1) Despite food being rationed during WW2, it didn’t mean rations were always available in the shops. If there were no eggs available one week, it didn’t mean that you got 2 the following week. However, for the purposes of this challenge, I’m going to assume that all my rations are available.
2) I’ve figured out our weekly ration allowance and am coming to grips with the point system. From our 16 points (each) for January, I’m going to allow ourselves one tin of peas and one tin of golden syrup.
3) I’m going to assume I have some basics already in my cupboards: 8 oz of lentils and 8 oz of sultanas left over from the previous month’s point allowance, plus some bisto, mayonnaise, dried ginger etc. Also, I’ve been told by a friend’s mother, who was a housewife during the war, that flour (wholemeal) and oatmeal were freely available off ration, so I will be making the most of them!
4) We’ll eat only fruit and vegetables in season in the UK during the war. For January, that means – beetroot, Brussel sprouts, cabbage (yuck!), cauliflower, kale (double yuck!!) leeks, carrots, parsnips, potatoes, red cabbage, turnips, carrots, apples and pears. Hmmm – no sign of onions in there, and I know there were long periods when they weren’t available during the war. As I’m not a gardener who would have Dug for Victory, how will recipes taste using leeks instead of onions? I guess I’m going to find out!
5) Factories, offices and schools provided un-rationed meals for workers and school children. In addition, a system of ‘British Restaurants’ was set up to provide a filling three-course meal to the general population for the modern equivalent of about 1.50GBP or $3. Statistics suggest that people ate out about 4 times a week during the war, which gave housewives a happy respite from struggling to come up with interesting meals on the ration. My husband is participating in this programme (for the first week, at least) so he will be able to eat lunch out on weekdays. If I go out for lunch, I will ensure I eat only wartime food – eg fish and chips – available at the British restaurants.

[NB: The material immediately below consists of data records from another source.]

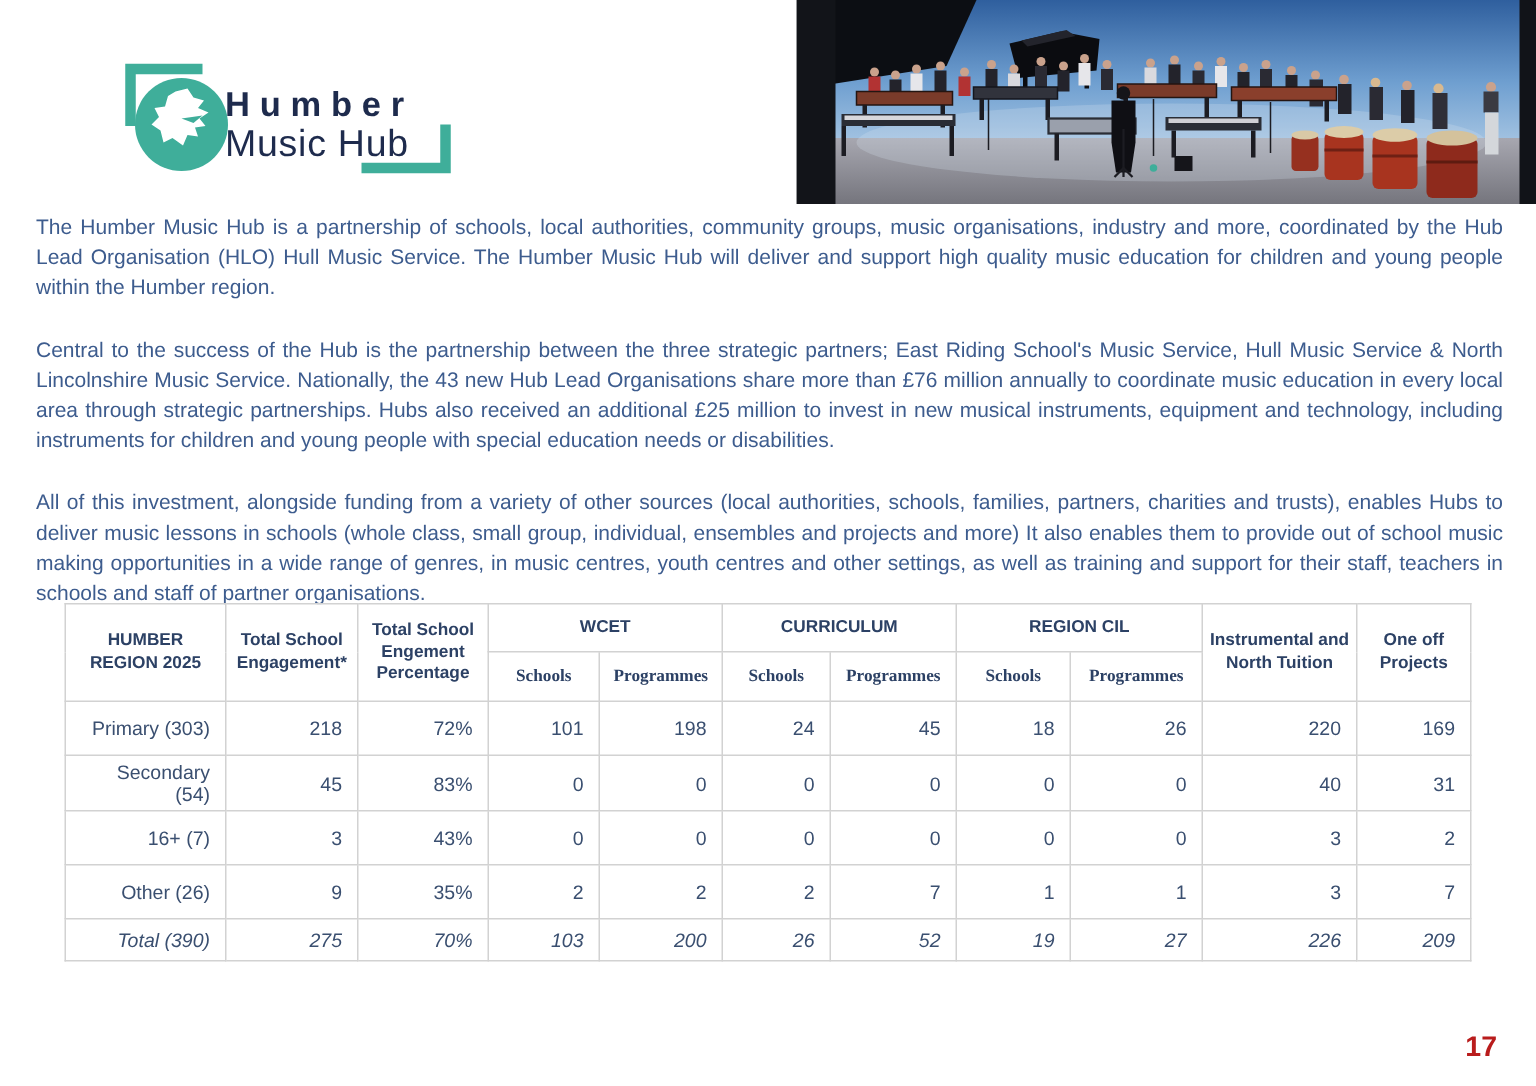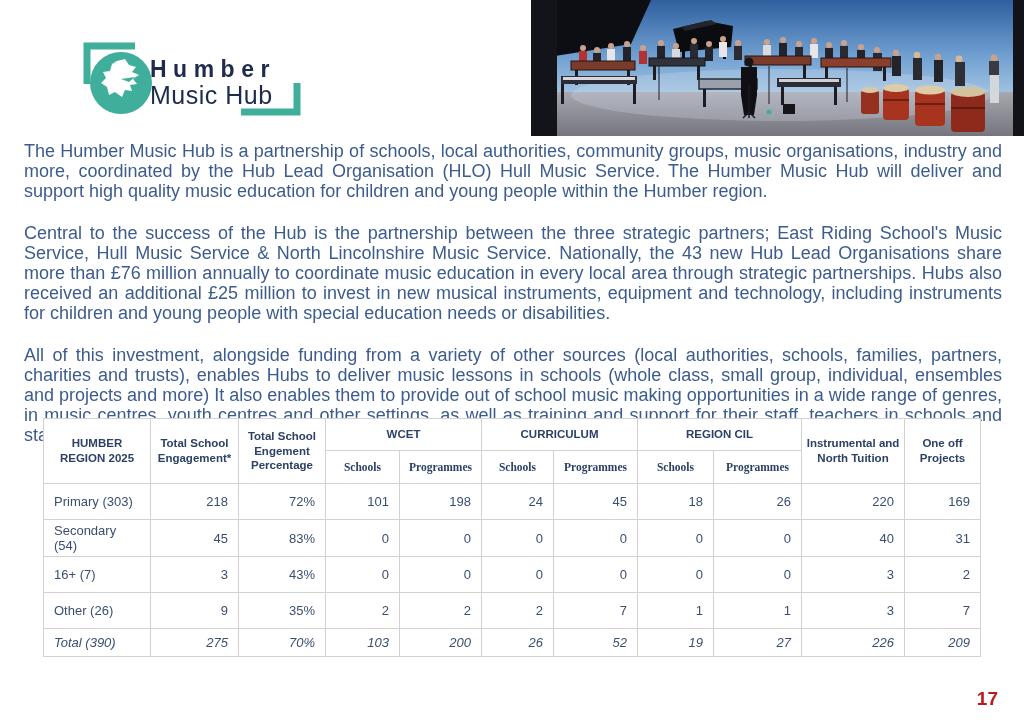"The Humber Music Hub is" .copy p { font-size: 18px -> 14px }
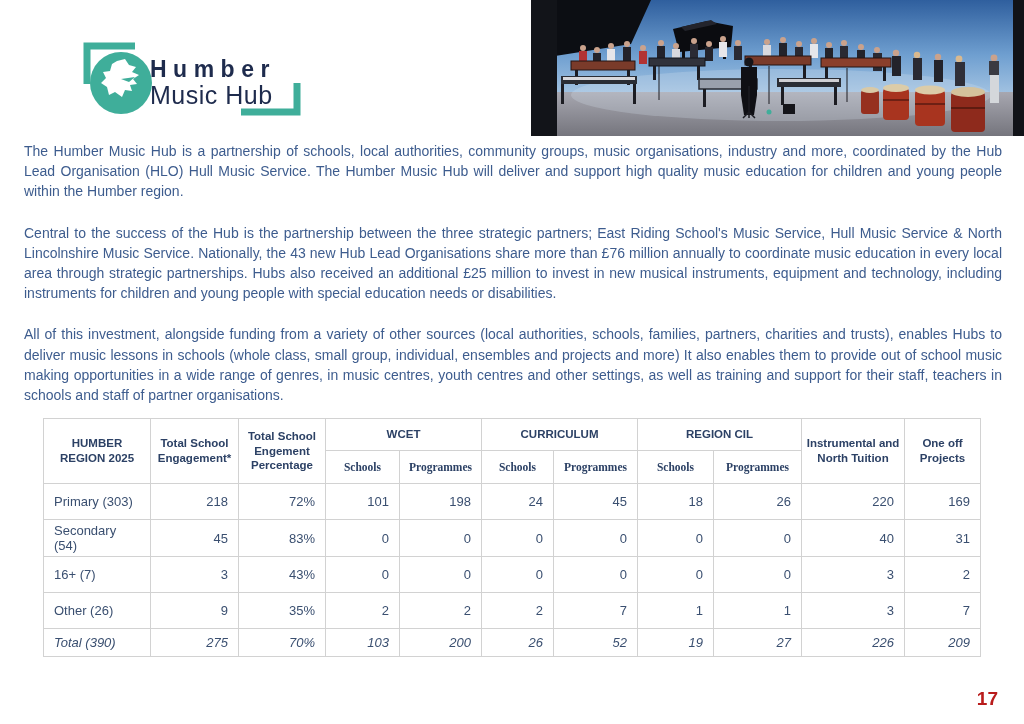"HUMBER REGION 2025" .tbl-wrap { top: 418px -> 402px }
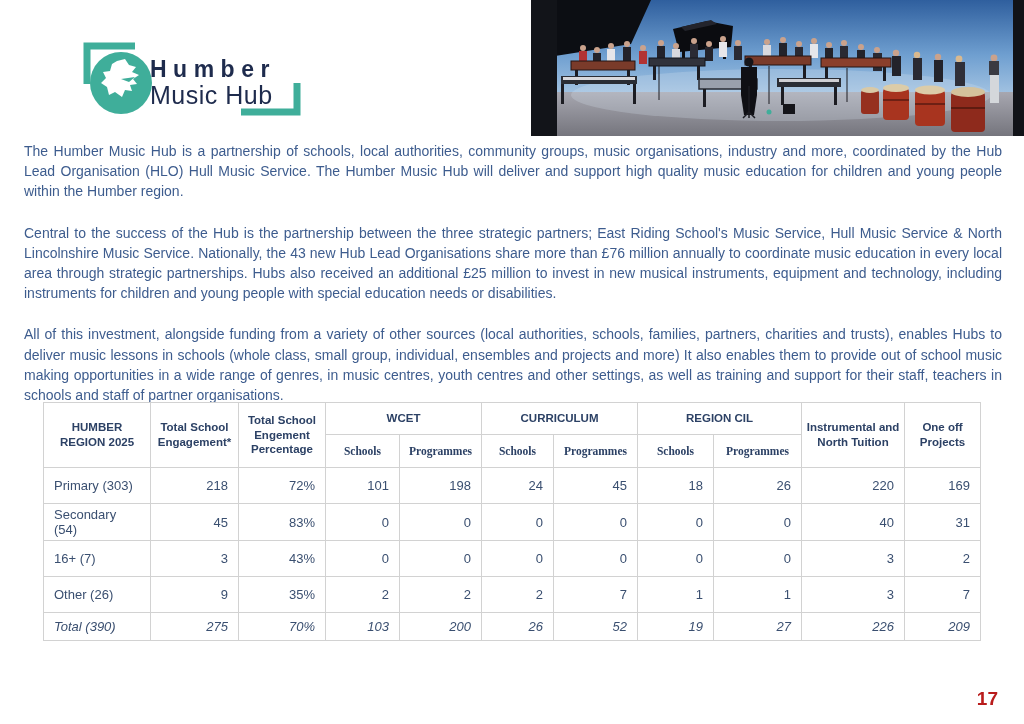"Primary (303)" td.lbl { text-align: left -> right }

6) Wartime propaganda might have suggested that everyone was ‘in it together‘, but as is always the case, those people with money continued to eat better than most of the population. (When I ate wartime rations back in May, I referred to it as ‘Eating at The Savoy.) The only restriction in the high-class hotels was that meat could only be served for one course. So… as my husband and I have an office winter party coming up at the end of the month, we’ll be ‘Eating – and drinking – at The Savoy’ that night!
Tomorrow, I’ll provide a list of the references I’ve used for this challenge.
I’m very impressed with your commitment. There’s no way in the world I’m ever going to eat medieval food.
Oh, and I think the leeks will taste great. I’m surprised by the lack of onions, especially since they’re a root vegetable and keep forever.
Thanks, Maggie. It’s only for a month and I did it for a fortnight last May and it was fine. Like you, I’m not sure I could do Medieval Food. Did you see the Tudor Farm Christmas on TV? The peacock pie????? Ewwwww. Regarding the onions, they were imported before the war (as were tomatoes from The Channel Islands) so once they were invaded by the Germans, supplies were cut off. Took a couple of years to produce enough onions for the shops so they were very rare – unless you already grew them yourselves.